L’esigenza pratica di “sottrarre” il più possibile al Giudice di Pace una sorta di “discrezionalità equitativa” nelle cause di valore inferiore ai 1100 euro, ha indotto prima la giurisprudenza di legittimità, poi quella costituzionale e poi il Legislatore a definire in termini il più possibile chiari gli spazi concessi al Giudice di Pace nel pronunciarsi secondo equità. Tali spazi, a modesto parere di chi scrive, oggi sono strettissimi se non inesistenti.

Rendendo appellabili infatti tutte le sentenze pronunciate secondo equità per violazione della Costituzione, del diritto comunitario, dei princìpi informatori dell’ordinamento e delle norme processuali, non deve tacersi l’obiettiva difficoltà di trovare sentenze che non saranno “appellabili” perché non violano tali norme, anche se pronunciate secondo equità. Una delle poche eccezioni che mi permetto di sottolineare, dovrebbe riferirsi ai giudizi di opposizione alle sanzioni amministrative ex Legge 689/1981, per i quali espressamente non può applicarsi il giudizio di equità e che sono ricorribili esclusivamente per Cassazione.

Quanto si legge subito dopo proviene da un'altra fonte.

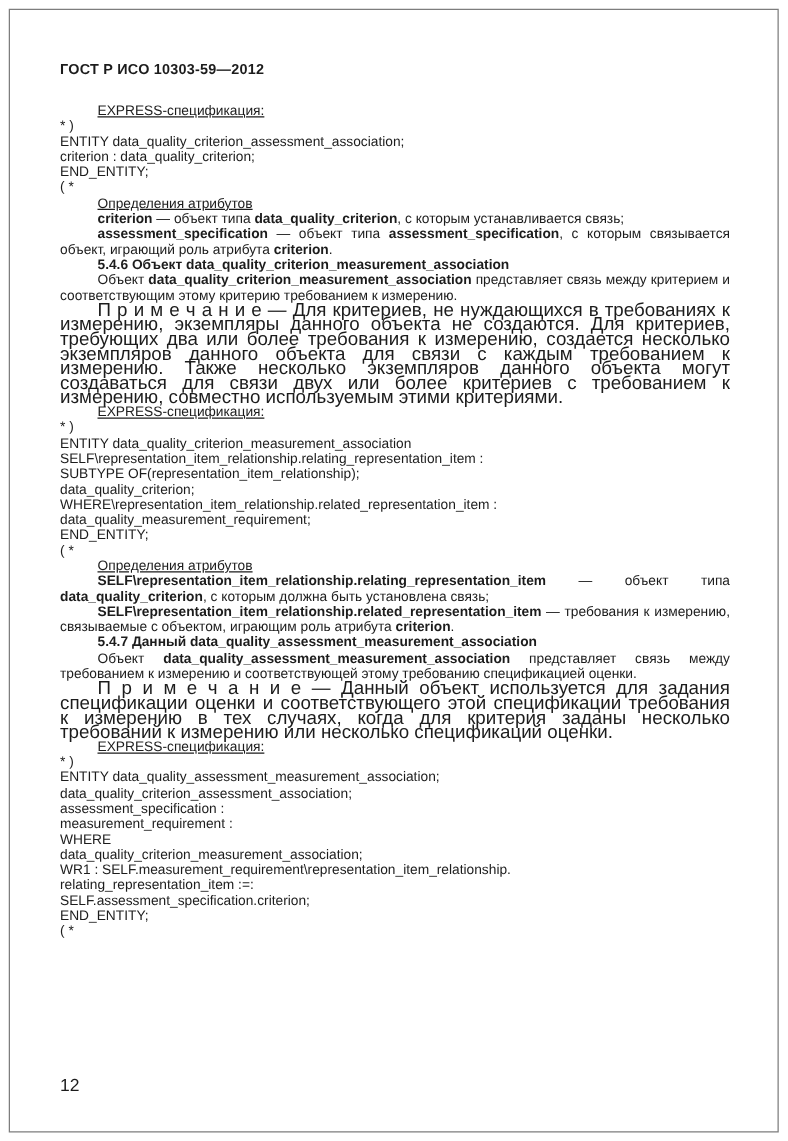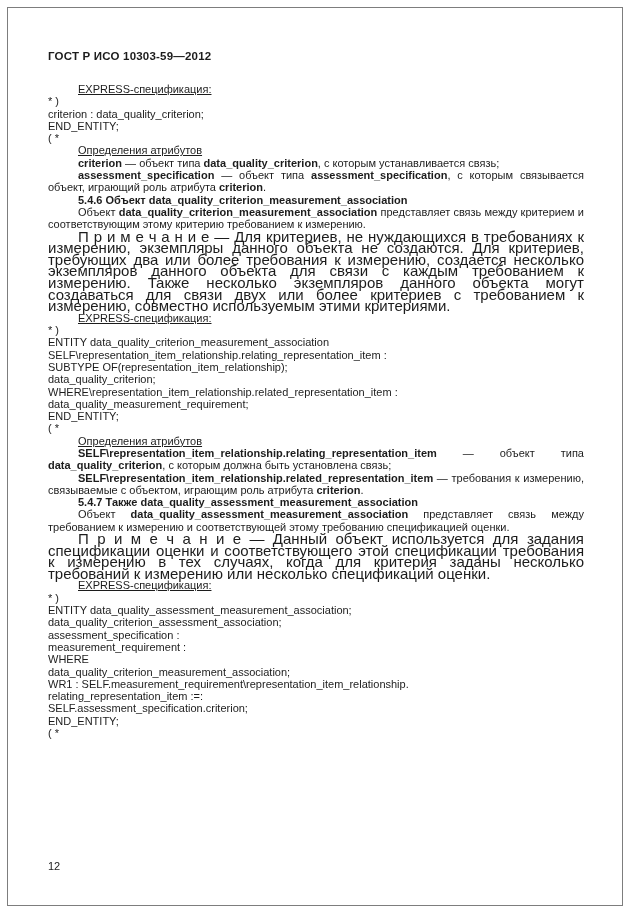"ENTITY data_quality_criterion_assessment_association;" p.blk-code { html: none -> <p><span>ENTITY data_quality_criterion_assessment_association;</span></p> }
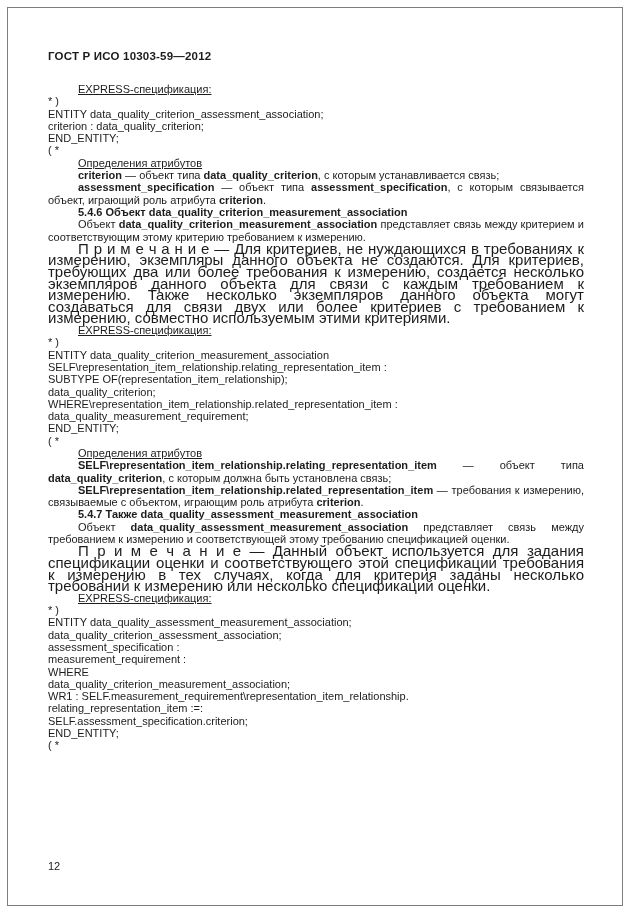"5.4.7 Также" span { text: Также -> Данный }
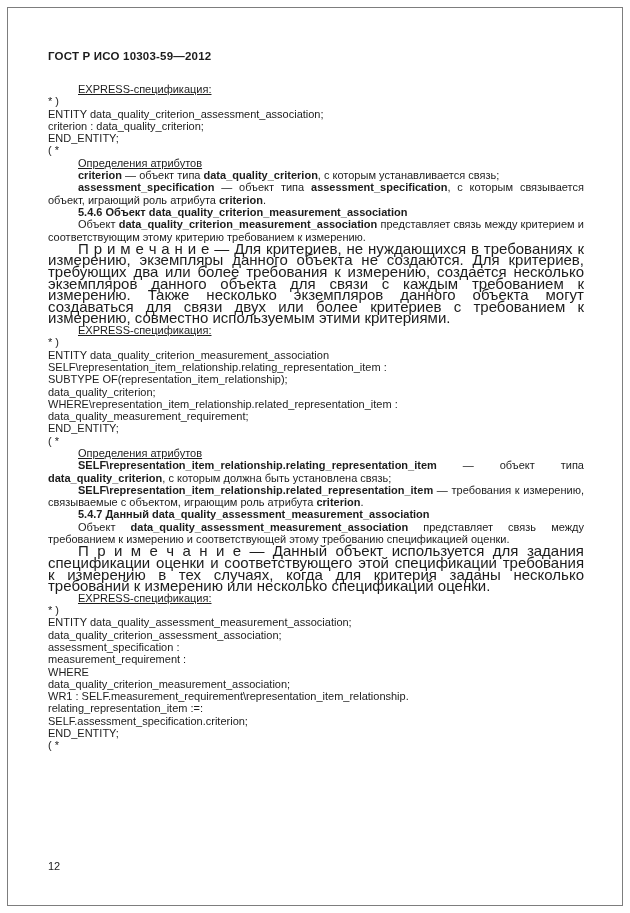"12" .page-number { font-size: 11px -> 14px }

In termini più semplici, la Costituzione, il diritto comunitario, i princìpi informatori dell’ordinamento e le norme processuali credo esauriscano quasi del tutto il panorama giuridico del diritto vivente entro i quali il Giudice di Pace possa pronunciare secondo equità !

Conseguentemente, potrebbe ben dirsi che “sono appellabili tutte le decisioni del Giudice di Pace, a nulla rilevando se sono pronunciate o meno secondo equità, tranne quelle di opposizione alle sanzioni amministrative”. Tale mia severa interpretazione è data anche dal fatto che non può adottarsi un giudizio “preventivo” sulla eventuale violazione che giustifica l’appello. In altri termini, l’appello sarà sempre possibile per il solo fatto di invocare la violazione di norme costituzionali, comunitarie, dell’ordinamento e processuali e ammesso che il Tribunale in composizione monocratica (che è il Giudice di Appello avverso le sentenze del Giudice di Pace) rigetti l’appello, quest’ultimo sarà a sua volta ricorribile per Cassazione secondo i princìpi generali, non essendovi altro rimedio o limitazione a che ciò accada.

Ovviamente le decisioni del Giudice di Pace saranno ricorribili per Cassazione immediatamente, quando rientrano tra quelle previste dall’art. 360 c.p.c.

Non ha più ragion d’essere, quindi, se non in residui e rarissimi casi, la pronuncia secondo equità ammessa per le cause inferiori al valore di 1100 euro perché la sua appellabilità per i casi ora previsti dal terzo comma dell’art. 339 c.p.c. di fatto annulla o comunque restringe fotemente la portata del secondo comma dell’art. 113 c.p.c.

Indirettamente, sembra peraltro non toccato dai limiti suddetti il contenuto dell’art. 114 c.p.c. che riguarda la pronuncia secondo equità, priva dei limiti imposti dall’ordinamento, quando è richiesta concordemente da entrambe le parti.